WORK INSTRUCTION —
What needs reproducing is the run of lines in the data below starting at the line with "align-items: center ->" and ending at the line with "margin-top: 2px ->", both ends included. Copy it exactly, without pictures, and add nothing.

** Opening PROVIDED MATERIAL block **

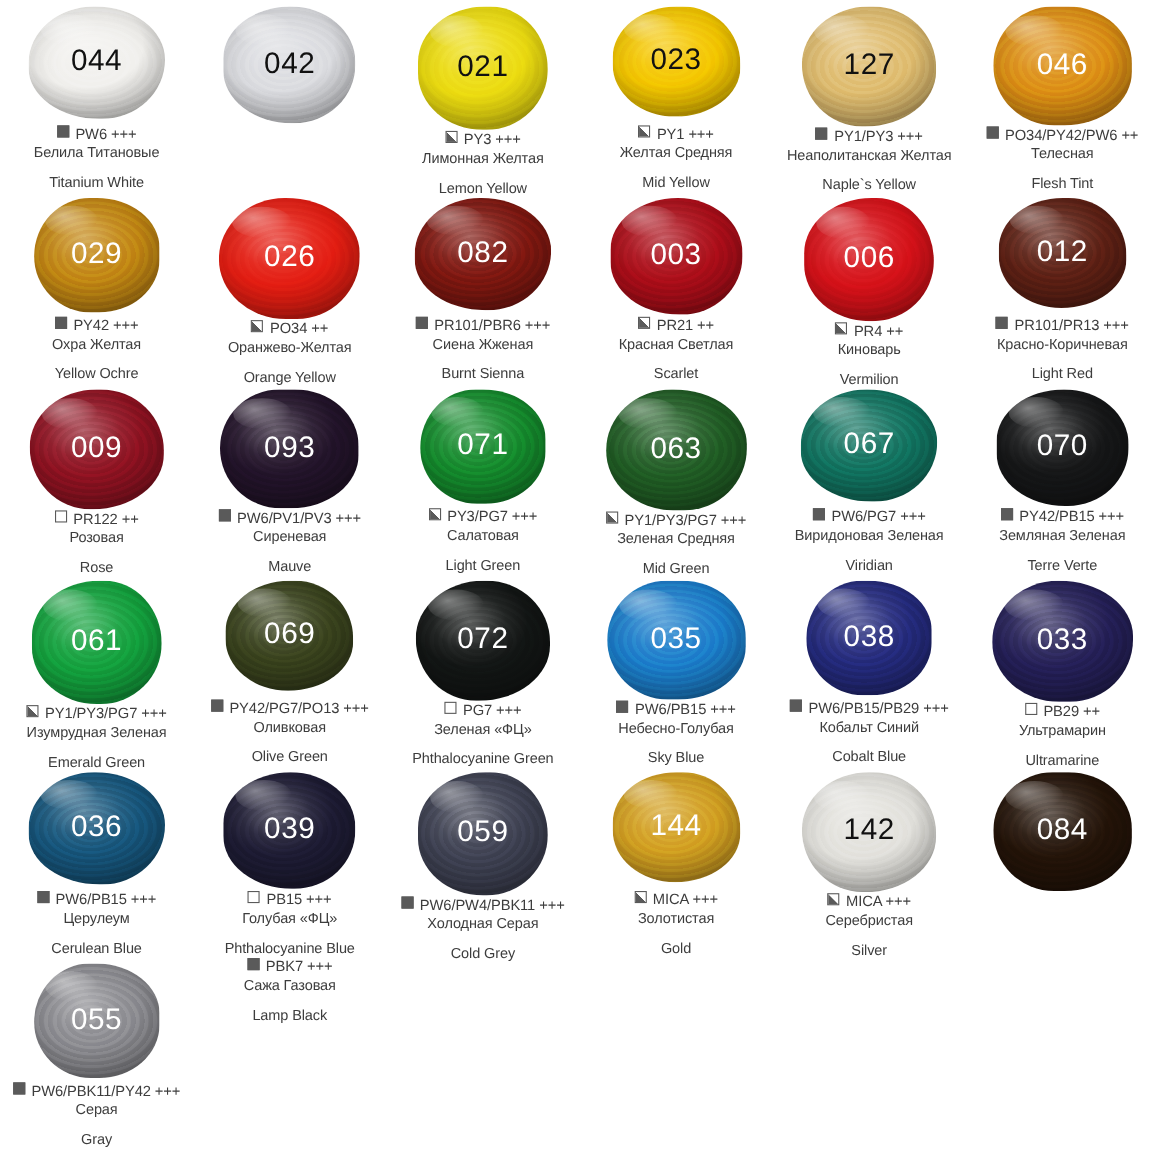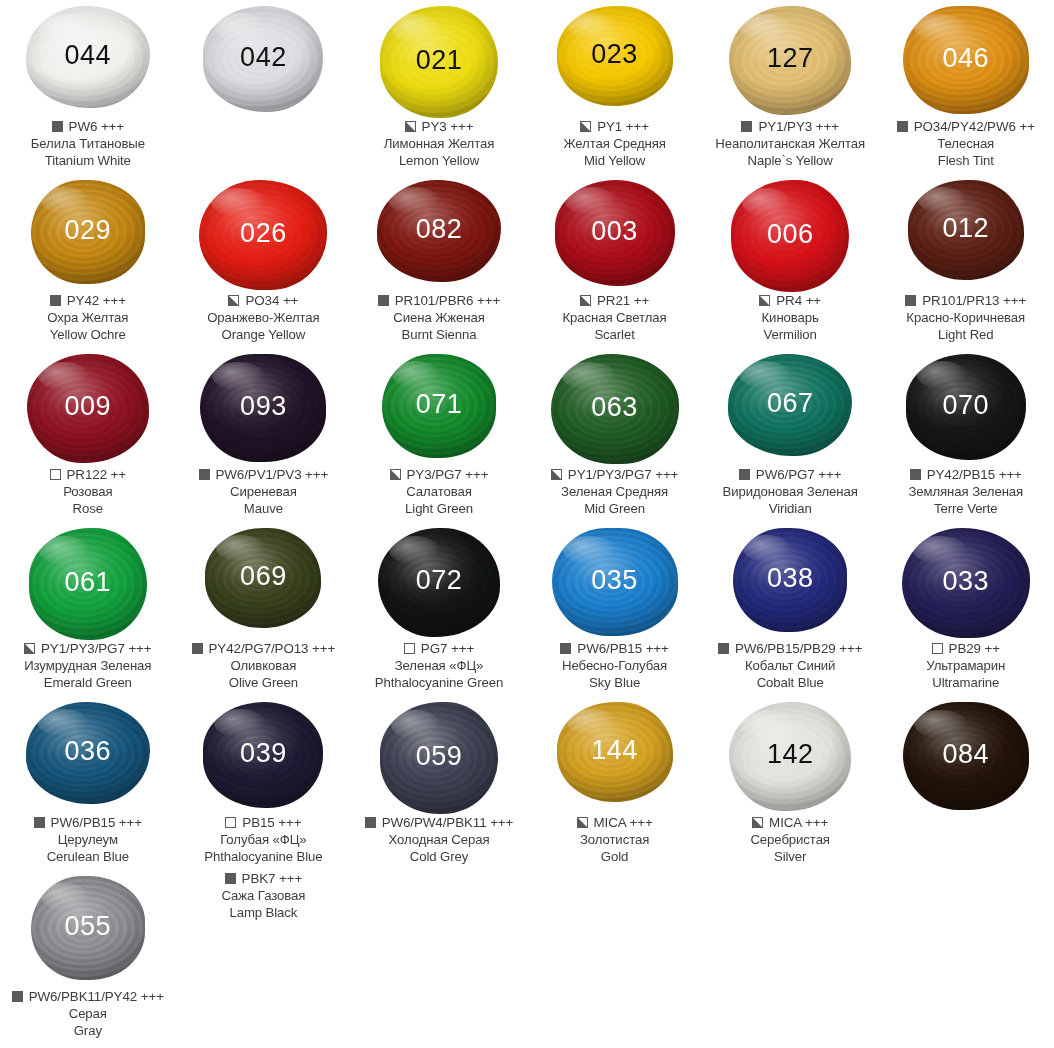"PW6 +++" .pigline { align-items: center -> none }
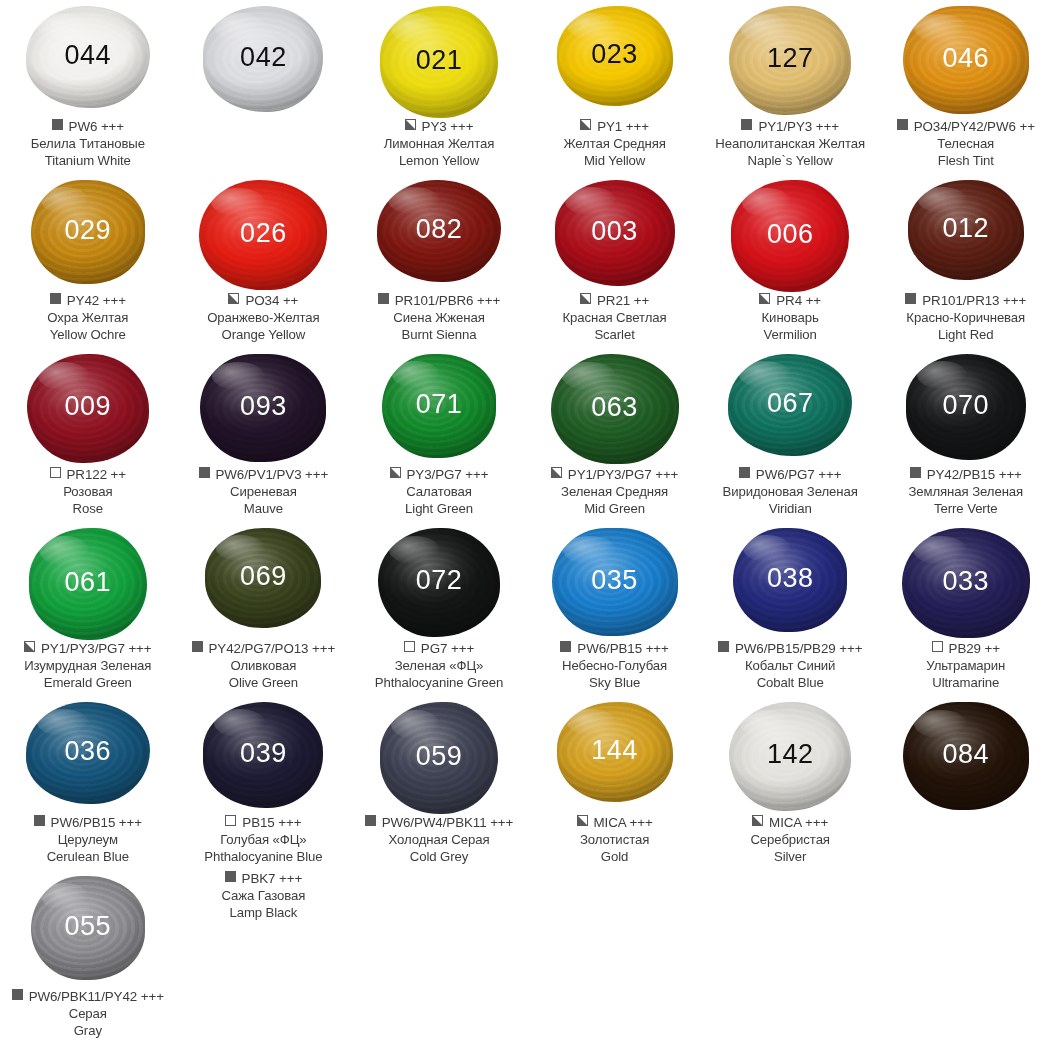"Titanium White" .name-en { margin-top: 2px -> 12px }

** Closing PROVIDED MATERIAL block **
** Opening PROVIDED MATERIAL block **

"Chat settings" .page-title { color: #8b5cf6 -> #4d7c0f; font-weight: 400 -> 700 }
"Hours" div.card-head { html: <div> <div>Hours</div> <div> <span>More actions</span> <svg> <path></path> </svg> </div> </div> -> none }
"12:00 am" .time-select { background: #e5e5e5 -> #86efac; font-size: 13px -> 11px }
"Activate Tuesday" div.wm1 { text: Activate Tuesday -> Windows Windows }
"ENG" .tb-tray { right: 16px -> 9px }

** Closing PROVIDED MATERIAL block **

EXERCISE ANSWER —
"PW6 +++" .pigline { align-items: center -> none }
"Titanium White" .name-en { margin-top: 2px -> 12px }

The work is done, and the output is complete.